Would you copy all lines in the data that contain the word "active"?
[Opening Material shown section]
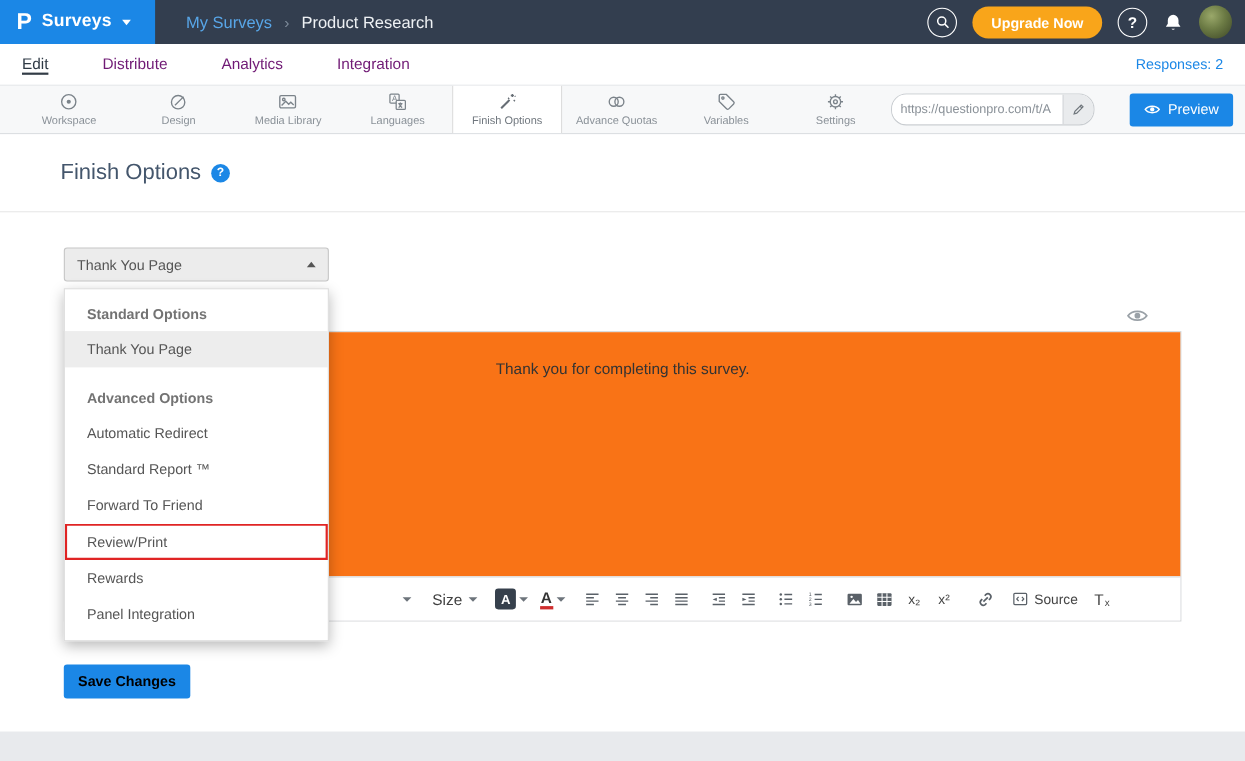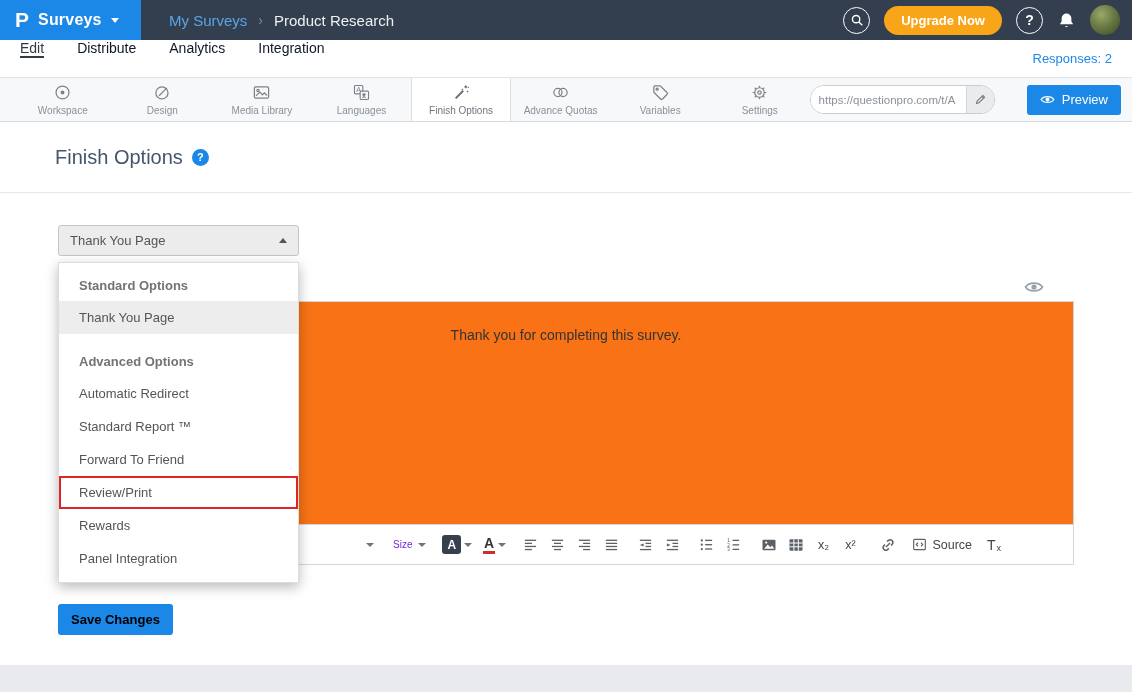--- a/index.html
+++ b/index.html
@@ -22,22 +22,22 @@
   .bc-sep { color: #7e8b99; font-size: 14px; }
   .bc-current { color: #eef1f4; font-size: 15px; }
   .topbar-right { margin-left: auto; display: flex; align-items: center; gap: 14px; padding-right: 12px; }
   .circle-btn { width: 27px; height: 27px; border: 1.5px solid #fff; border-radius: 50%; display: flex; align-items: center; justify-content: center; color: #fff; }
   .circle-btn.help span { color: #fff; font-size: 14px; font-weight: bold; }
   .upgrade-btn { background: #f9a51a; color: #fff; height: 29px; border-radius: 15px; padding: 0 17px; font-size: 13px; font-weight: bold; }
   .bell-btn { display: flex; align-items: center; }
   .avatar { width: 30px; height: 30px; border-radius: 50%; background: radial-gradient(circle at 38% 32%, #9aa86a 0%, #6b7a44 45%, #3c4526 100%); cursor: pointer; }
 
   
-  .tabs-row { height: 38px; background: #fff; border-bottom: 1px solid #e2e4e7; display: flex; align-items: flex-start; padding: 0 20px; }
-  .tab { display: flex; align-items: center; font-size: 14px; color: #0f172a; margin-right: 33px; border-bottom: 2px solid transparent; cursor: pointer; }
+  .tabs-row { height: 38px; background: #fff; border-bottom: 1px solid #e2e4e7; display: flex; align-items: center; padding: 0 20px; gap: 16px; }
+  .tab { display: flex; align-items: center; font-size: 14px; color: #701a75; margin-right: 33px; border-bottom: 2px solid transparent; cursor: pointer; }
   .tab.active { color: #2f3a45; border-bottom-color: #323c46; }
   .responses { margin-left: auto; align-self: center; color: #1b87e6; font-size: 13px; }
 
   
   .builder-toolbar { height: 44px; background: #f7f8f9; border-bottom: 1px solid #d9dcdf; display: flex; align-items: stretch; padding-left: 13px; }
   .bt-item { width: 100px; display: flex; flex-direction: column; align-items: center; justify-content: center; gap: 3px; color: #7b838a; cursor: pointer; }
   .bt-item.active { background: #fff; border-left: 1px solid #ddd; border-right: 1px solid #ddd; color: #676e75; }
   .bt-label { font-size: 10px; color: #8a9198; white-space: nowrap; }
   .bt-item.active .bt-label { color: #6f767d; }
   .url-group { margin-left: auto; align-self: center; display: flex; width: 186px; height: 29px; border: 1px solid #c9cdd1; border-radius: 14px; background: #fff; overflow: hidden; }
@@ -66,21 +66,21 @@
 
   
   .editor { position: absolute; top: 80px; left: 58px; right: 58px; }
   .editor-head { height: 28px; display: flex; justify-content: flex-end; align-items: center; padding-right: 30px; }
   .editor-frame { border: 1px solid #d5d8da; }
   .editor-body { height: 222px; background: #f97316; text-align: center; padding-top: 25px; font-size: 14px; color: #333; }
   .editor-toolbar { height: 40px; background: #fff; border-top: 1px solid #d5d8da; display: flex; align-items: center; padding-left: 242px; }
   .eb { height: 26px; min-width: 24px; display: flex; align-items: center; justify-content: center; color: #5a6168; font-size: 12px; cursor: pointer; border-radius: 2px; }
   .combo { gap: 6px; }
   .combo.hiddenlabel { width: 78px; justify-content: flex-end; padding-right: 5px; }
-  .combo .combo-label { font-size: 10px; color: #6d28d9; }
+  .combo .combo-label { font-size: 14px; color: #404040; }
   .grp { display: flex; align-items: center; gap: 3px; }
   .ml10 { margin-left: 10px; } .ml12 { margin-left: 12px; } .ml14 { margin-left: 14px; } .ml16 { margin-left: 16px; }
   .abox { width: 19px; height: 19px; background: #36404c; color: #fff; border-radius: 3px; font-size: 12px; font-weight: bold; display: flex; align-items: center; justify-content: center; }
   .acolor { font-size: 14px; font-weight: bold; color: #333; border-bottom: 3px solid #cf2e2e; line-height: 15px; padding: 0 1px; }
   .eb .pair-caret { margin-left: 3px; }
   .txt-btn { font-size: 12.5px; color: #444; }
   .tx-t { font-size: 14px; color: #444; }
   .tx-x { font-size: 9px; color: #444; margin-top: 7px; margin-left: 1px; }
   .source-btn { gap: 5px; }
 

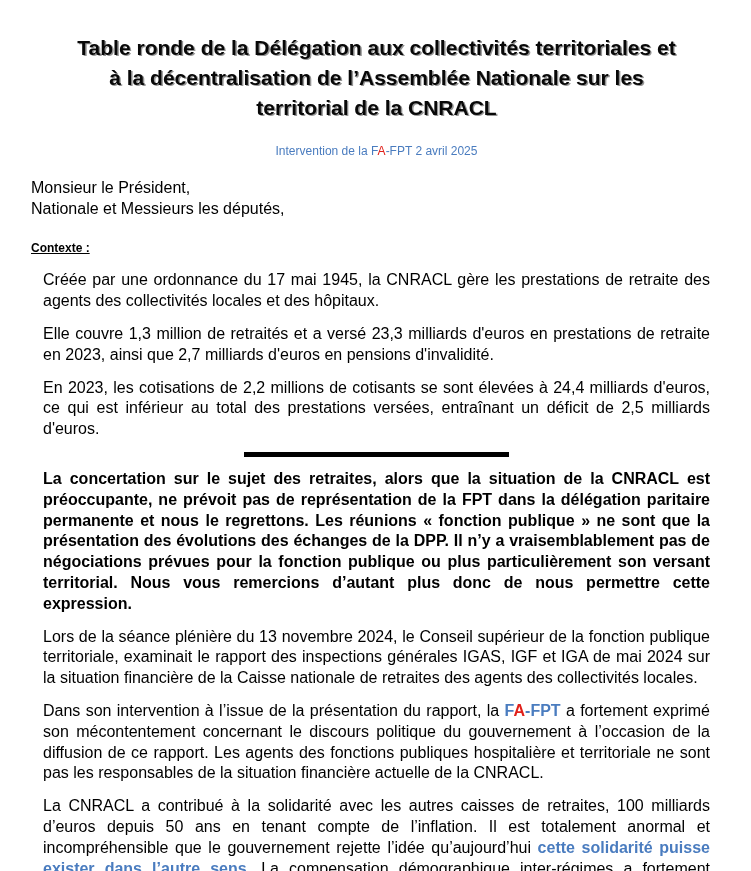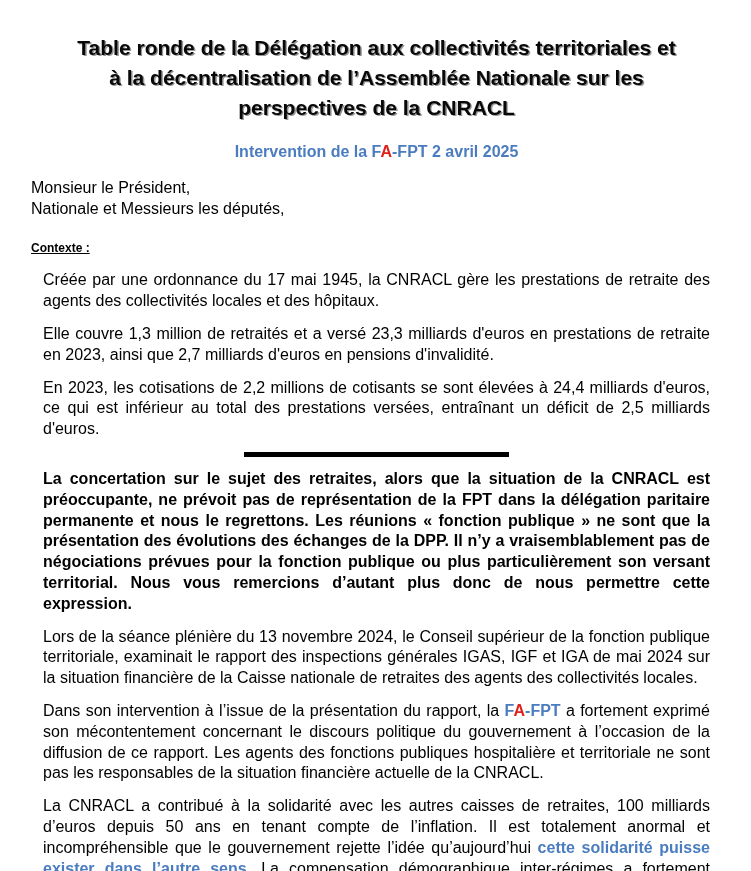--- a/index.html
+++ b/index.html
@@ -22,23 +22,23 @@
     font-size: 21px;
     line-height: 30px;
     font-weight: bold;
     color: #080808;
     text-shadow: 1.4px 1.4px 0 rgba(130,130,130,0.85);
   }
   .doc-title span { display: block; }
   .subtitle {
     margin: 18px 0 0 0;
     text-align: center;
-    font-size: 16px;
+    font-size: 12px;
     line-height: 21px;
-    font-weight: bold;
+    font-weight: normal;
   }
   .run-blue { color: #4a7cbf; }
   .run-red { color: #e0201a; }
   .run-bold-blue { color: #4a7cbf; font-weight: bold; }
   .run-bold-red { color: #e0201a; font-weight: bold; }
   .salutation { margin-top: 16px; }
   .context-heading {
     margin: 18px 0 0 0;
     font-size: 12px;
     line-height: 20.8px;
@@ -56,21 +56,21 @@
   .gap-medium { margin-top: 24px; }
 </style>
 </head>
 <body>
 
 <div class="page">
 
   <h1 class="doc-title">
     <span>Table ronde de la Délégation aux collectivités territoriales et</span>
     <span>à la décentralisation de l’Assemblée Nationale sur les</span>
-    <span>perspectives de la CNRACL</span>
+    <span>territorial de la CNRACL</span>
   </h1>
 
   <p class="subtitle"><span class="run-blue">Intervention de la F</span><span class="run-red">A</span><span class="run-blue">-FPT 2 avril 2025</span></p>
 
   <div class="salutation">
     <div>Monsieur le Président,</div>
     <div>Nationale et Messieurs les députés,</div>
   </div>
 
   <h2 class="context-heading">Contexte :</h2>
[Closing Material shown section]
**Response area**
   .tab.active { color: #2f3a45; border-bottom-color: #323c46; }
   .bt-item.active { background: #fff; border-left: 1px solid #ddd; border-right: 1px solid #ddd; color: #676e75; }
   .bt-item.active .bt-label { color: #6f767d; }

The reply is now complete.